True allergic reactions, which occur when the body’s immune system overreacts, almost always come on suddenly — within minutes to a few hours of taking the drug. Symptoms commonly include hives, itchy eyes and swelling in the lips, tongue or face. In some cases, the allergy can cause vomiting and diarrhea. Rarely, penicillin allergies lead to anaphylaxis, a life-threatening reaction that affects the entire body. Even more rarely, a child will develop severe symptoms such as a high fever or blistered, peeling skin days or even weeks after taking the drug.
Dr. Norton said parents should call their doctor if their child experiences any new symptoms while taking a drug. Take photos and write down pertinent details. “Knowing what happens when a child has a reaction is key to figuring out how to manage these kids, so the parent really is an important part of this,” she said.
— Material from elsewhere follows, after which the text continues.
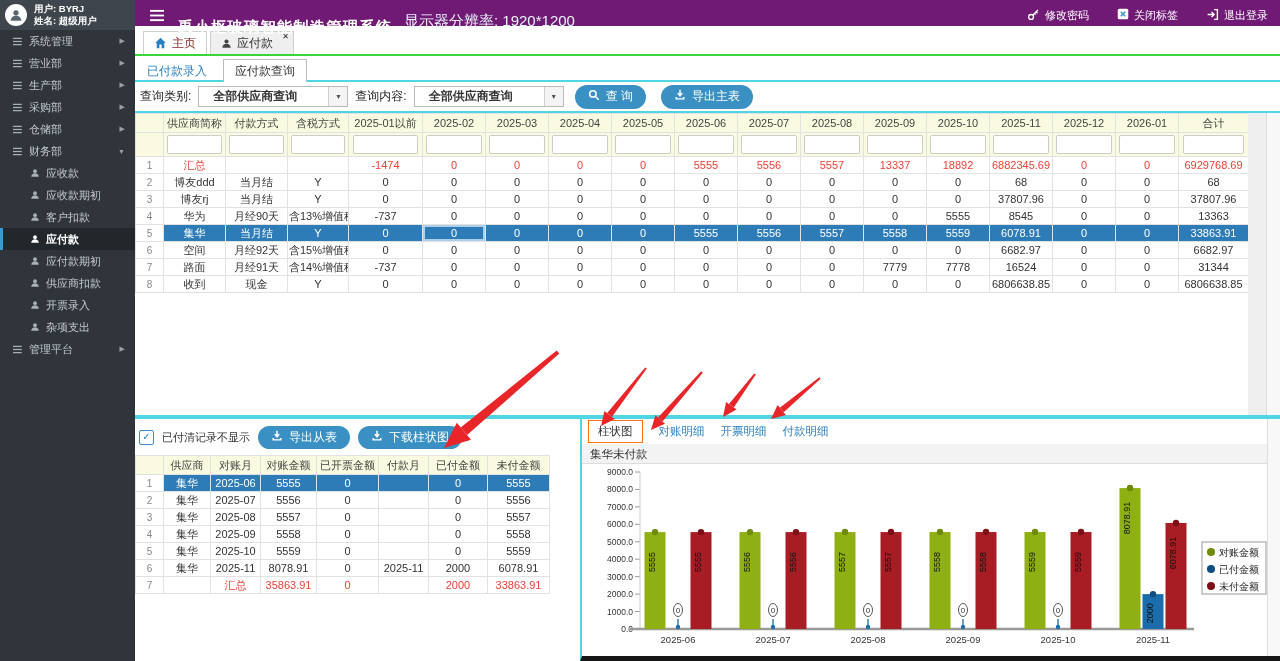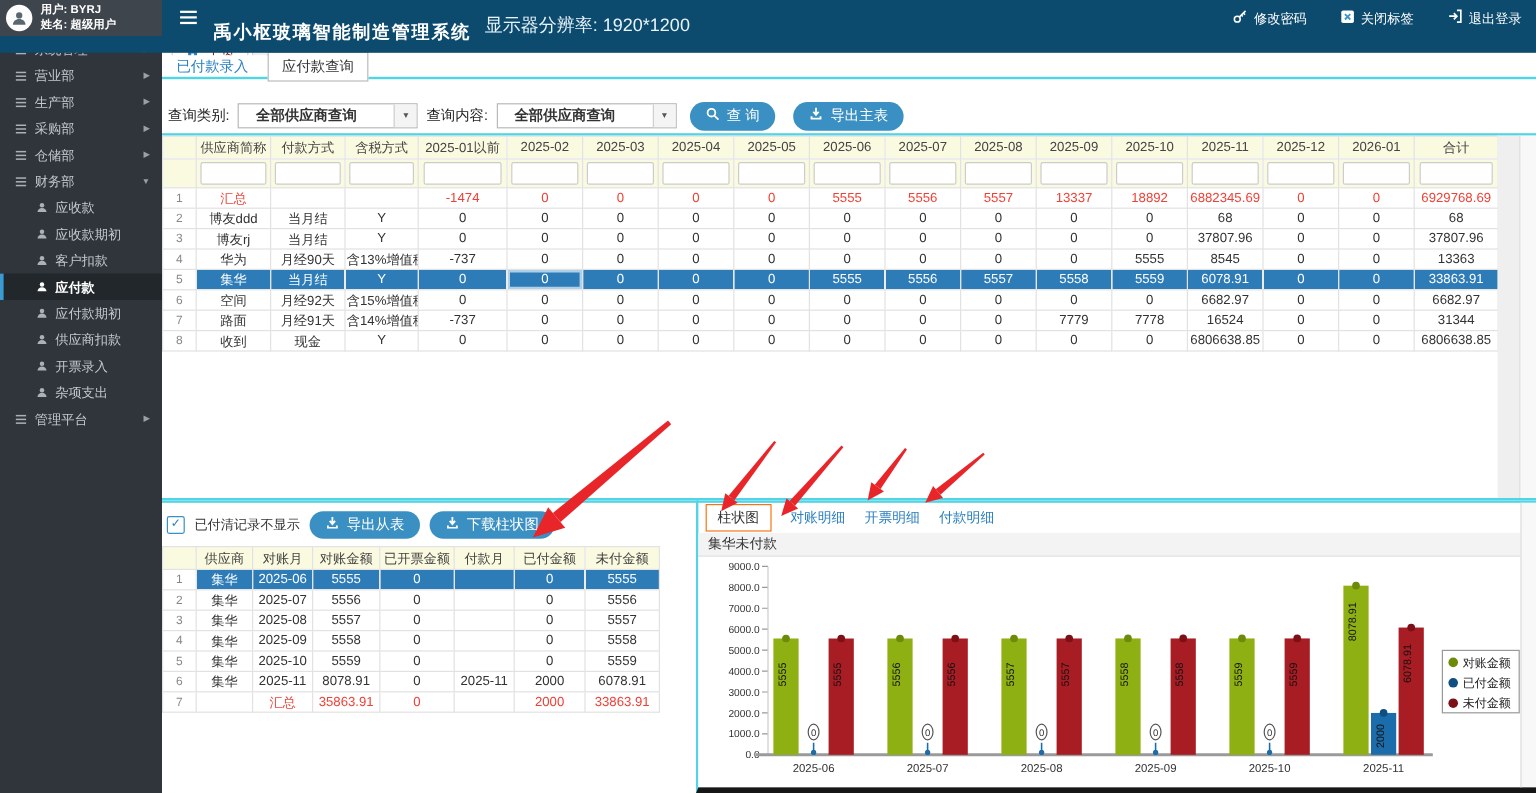"用户: BYRJ" .topbar { background: #0c4a6e -> #701a75; height: 44px -> 26px }
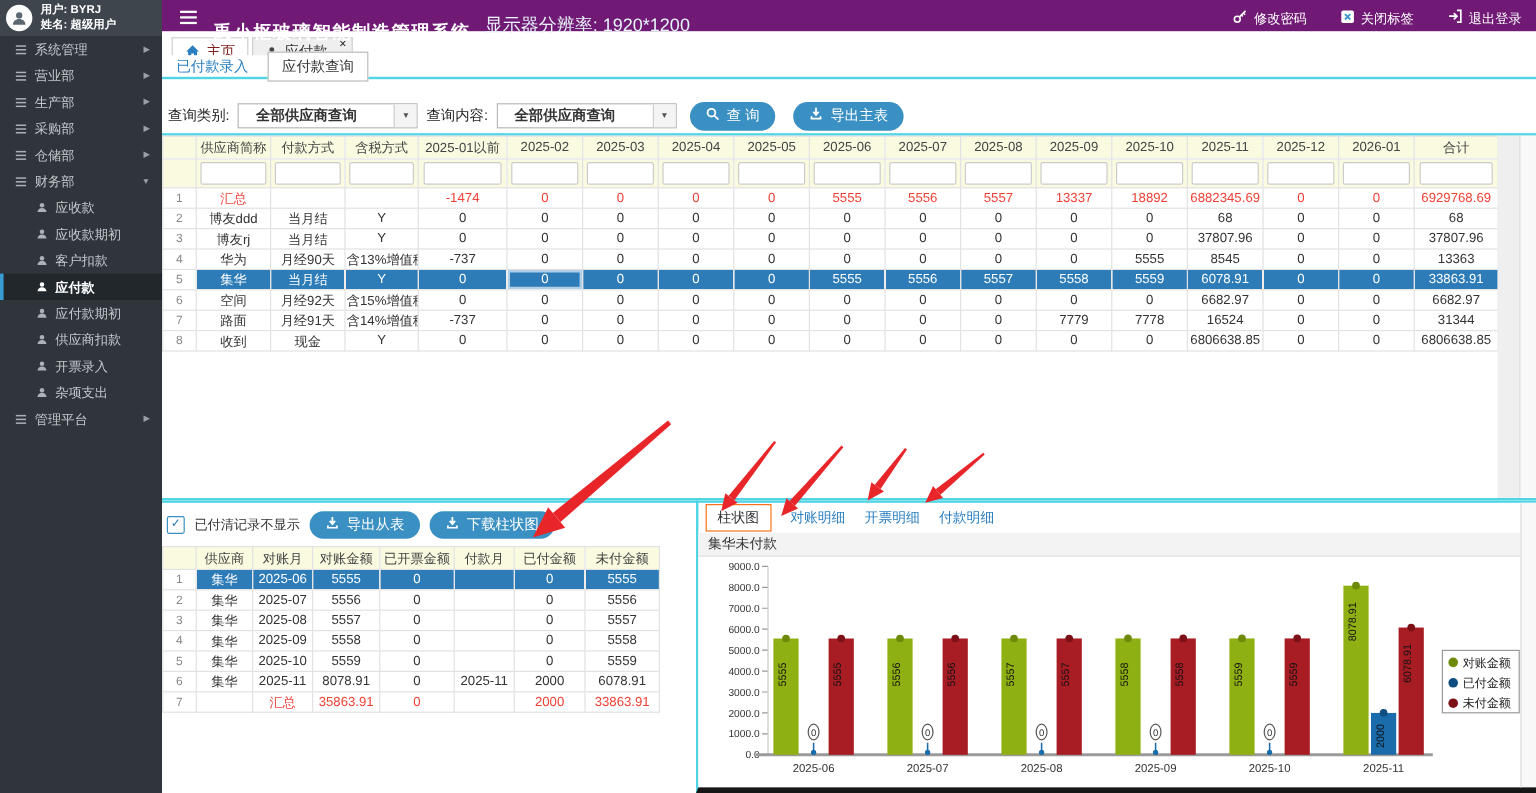"已付款录入" .subtabbar { top: 16px -> 32px }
If a health care provider is concerned about the symptoms, or just unsure, they may stop the penicillin and prescribe a different antibiotic, Dr. Norton said. If that happens, be sure to follow up with your physician or allergy specialist to figure out if your child is really allergic.
Getting Tested Is Easier Than You Think
Allergy testing should be done in a doctor’s office or clinic where they have treatment on hand in case symptoms occur.
It can involve a lot of waiting to see if anything happens, so bring a quiet activity to pass the time. Most kids undergo an “oral challenge” where they are given a small amount of the drug, then if there’s no reaction, the rest of the dose. If nothing happens after an hour or so, you’re good to go.
If your child has a history of severe symptoms such as swelling, or shortness of breath or a rapid onset of hives, you will need to consult with an allergy specialist for a skin test. That involves first pricking the skin with an allergen, and if that doesn’t cause a red bump to form, using a small needle to place more of the allergen under the skin. (The procedure is bloodless and less painful than it sounds.) If there’s no reaction at the testing sites, the doctor will do an oral challenge to confirm your child isn’t allergic.